Apesar da força simbólica do encontro, Sinatra e Bono não dividiram o mesmo estúdio durante a gravação da música. Esse era justamente o conceito técnico de Duets. Sinatra registrou suas partes ao vivo, com uma orquestra de 54 músicos nos estúdios da Capitol, em Los Angeles. Depois, os convidados gravaram suas vozes em outros locais, com apoio de tecnologia digital, e as faixas foram unidas na produção final.

Por isso, o dueto não nasceu de uma troca espontânea diante dos microfones. Foi uma construção de estúdio, algo moderno para aquele período e bastante comentado na época. Ainda assim, a fórmula deu resultado comercial: Duets se tornou um dos maiores sucessos da fase final de Sinatra e ajudou a apresentar parte de seu repertório a ouvintes mais jovens.

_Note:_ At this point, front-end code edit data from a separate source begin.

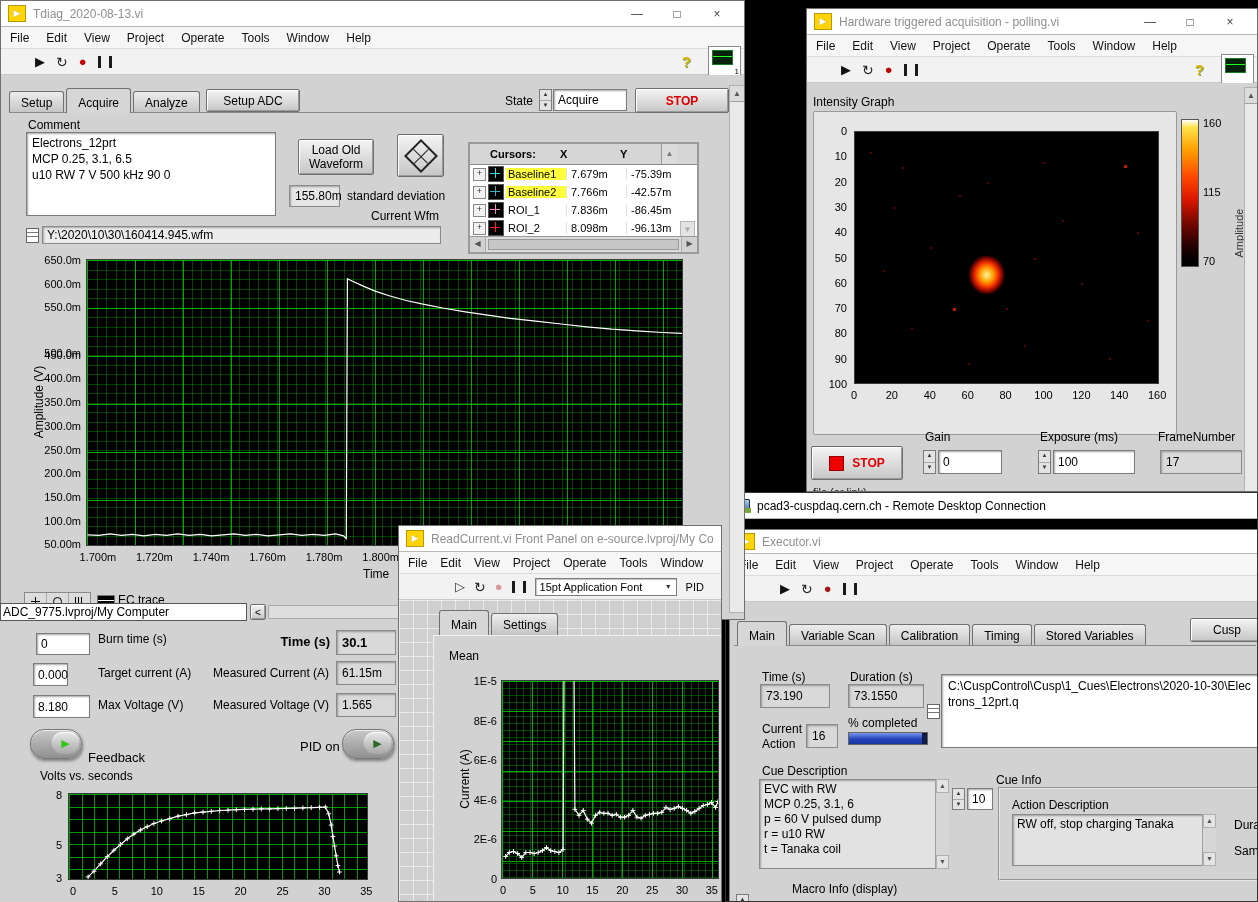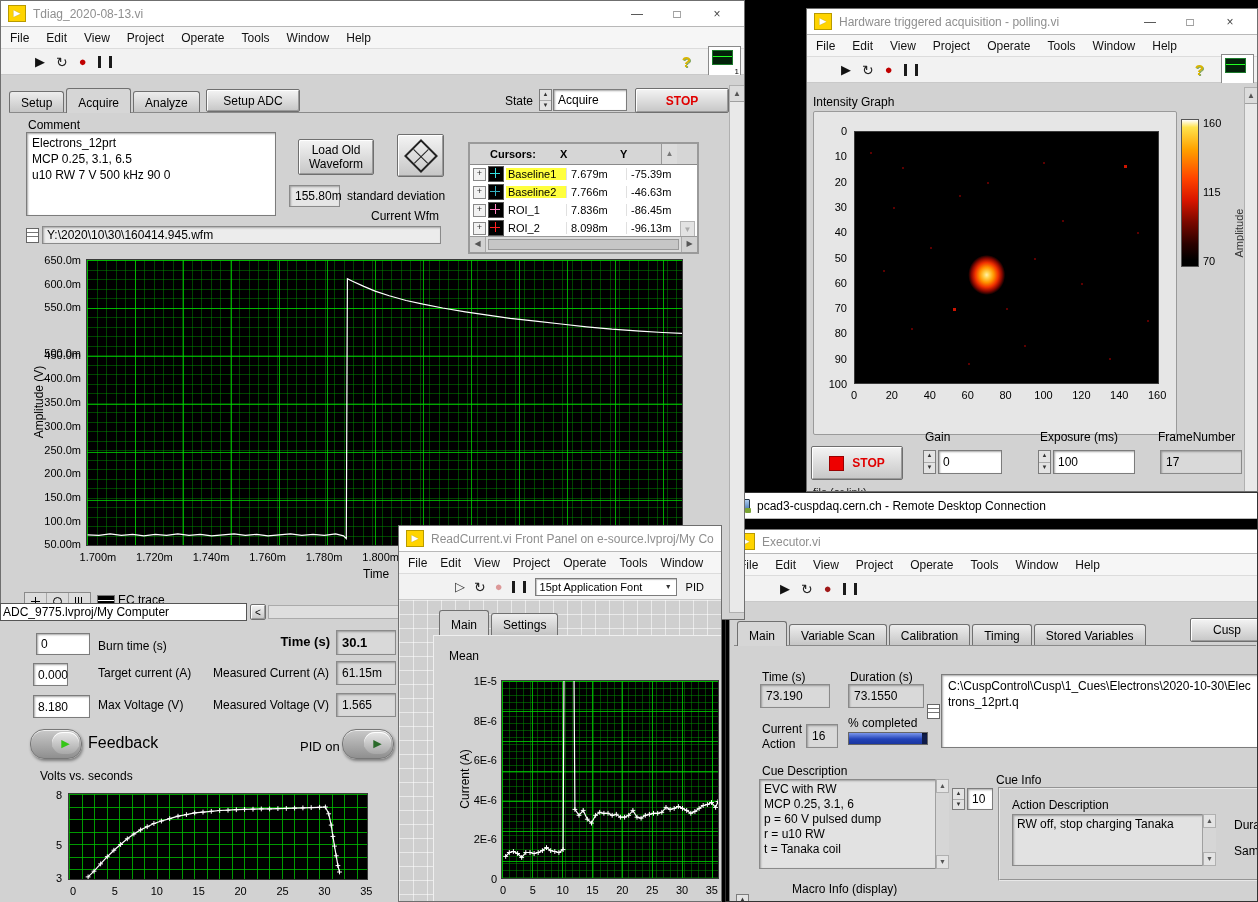--- a/index.html
+++ b/index.html
@@ -236,21 +236,21 @@
         <span class="cur-val">-75.39m</span>
       </div>
       <div class="cur-row">
         <span class="cur-exp">+</span>
         <span class="cur-ic">
           <i class="ch-v" style="background: rgb(53, 176, 192);"></i>
           <i class="ch-h" style="background: rgb(53, 176, 192);"></i>
         </span>
         <span class="cur-name hl">Baseline2</span>
         <span class="cur-val">7.766m</span>
-        <span class="cur-val">-46.63m</span>
+        <span class="cur-val">-42.57m</span>
       </div>
       <div class="cur-row">
         <span class="cur-exp">+</span>
         <span class="cur-ic">
           <i class="ch-v" style="background: rgb(255, 127, 191);"></i>
           <i class="ch-h" style="background: rgb(255, 127, 191);"></i>
         </span>
         <span class="cur-name">ROI_1</span>
         <span class="cur-val">7.836m</span>
         <span class="cur-val">-86.45m</span>
@@ -439,40 +439,40 @@
   </div>
 </div>
 
 <div class="window" id="w-adc" style="left:0;top:603px;width:722px;height:299px;z-index:3;border:none">
   <div class="abs" style="left:0;top:0;width:722px;height:18px;background:#d2d2d2"></div>
   <div class="abs" style="left:0;top:0;width:247px;height:18px;background:#fff;border:1px solid #555;box-sizing:border-box;font-size:12px;line-height:16px;padding-left:2px;white-space:nowrap;overflow:hidden">ADC_9775.lvproj/My Computer</div>
   <div class="btn" style="position:absolute;left:250px;top:1px;width:16px;height:16px;font-size:10px">&lt;</div>
   <div class="abs" style="left:268px;top:2px;width:448px;height:14px;background:#dedede;border:1px solid #aaa;box-sizing:border-box"></div>
 
   <div class="field" style="position:absolute;left:36px;top:30px;width:54px;height:22px">0</div>
-  <span class="lbl" style="left:98px;top:36px">Burn time (s)</span>
+  <span class="lbl" style="left:98px;top:29px">Burn time (s)</span>
   <span class="lbl" style="left:270px;top:31px;width:60px;text-align:right;font-weight:bold;font-size:13px">Time (s)</span>
   <div class="indicator" style="position:absolute;left:336px;top:27px;width:60px;height:25px;font-weight:bold;font-size:13px">30.1</div>
 
   <div class="field" style="position:absolute;left:33px;top:60px;width:35px;height:23px">0.000</div>
   <span class="lbl" style="left:98px;top:63px">Target current (A)</span>
   <span class="lbl" style="left:213px;top:63px">Measured Current (A)</span>
   <div class="indicator" style="position:absolute;left:336px;top:58px;width:60px;height:24px">61.15m</div>
 
   <div class="field" style="position:absolute;left:33px;top:92px;width:57px;height:23px">8.180</div>
   <span class="lbl" style="left:98px;top:95px">Max Voltage (V)</span>
   <span class="lbl" style="left:213px;top:95px">Measured Voltage (V)</span>
   <div class="indicator" style="position:absolute;left:336px;top:90px;width:60px;height:24px">1.565</div>
 
   <div class="toggle" style="left:30px;top:126px">
     <span class="knob">
         <span class="arrow-green">▶</span>
       </span>
   </div>
-  <span class="lbl" style="left:88px;top:131px;font-size:16px">Feedback</span>
+  <span class="lbl" style="left:88px;top:147px;font-size:13px">Feedback</span>
   <span class="lbl" style="left:300px;top:136px;font-size:13px">PID on</span>
   <div class="toggle" style="left:342px;top:126px">
     <span class="knob">
         <span class="arrow-dgreen">▶</span>
       </span>
   </div>
 
   <span class="lbl" style="left:40px;top:166px">Volts vs. seconds</span>
   <div class="ticks" style="left:36px;top:190px;width:28px;height:87px">
       <span class="ytick" style="top: 2.28571%;">8</span>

O encontro para o videoclipe

Se a gravação da música ocorreu à distância, o videoclipe aproximou os dois artistas pessoalmente. O vídeo de “I’ve Got You Under My Skin” foi filmado em novembro de 1993, em Rancho Mirage, na região de Palm Springs, na Califórnia, sob direção de Kevin Godley. A produção mesclou imagens históricas de Sinatra, cenas de Bono em estúdio, referências visuais à fase Zoo TV do U2 e momentos dos dois em uma limusine.

Anos depois, Bono relembrou em texto publicado pelo site oficial do U2 que passou um tempo na casa de Sinatra em Palm Springs. O cantor contou que conversou com ele sobre jazz, Miles Davis e arte, e recebeu de presente uma pintura feita pelo próprio Sinatra. A lembrança reforça que a parceria não ficou restrita ao truque técnico do álbum: houve, de fato, uma admiração mútua entre dois artistas de universos muito diferentes.

Um clássico entre gerações

“I’ve Got You Under My Skin”, composta por Cole Porter em 1936, completa 90 anos em 2026 e permanece como uma das faixas mais lembradas de Duets justamente pelo contraste entre seus intérpretes. De um lado, Frank Sinatra, símbolo maior do cancioneiro americano. Do outro, Bono, rosto de uma geração moldada pelo rock de arena, pela MTV e pelas grandes campanhas globais.

O resultado não foi um dueto tradicional, mas virou um registro marcante da discografia final de Sinatra e uma das colaborações mais sofisticadas da carreira de Bono fora do U2. Três décadas depois, a gravação ainda soa como um encontro raro: elegante, improvável e feito sob medida para mostrar que grandes canções encontram novas leituras sem perder a própria história.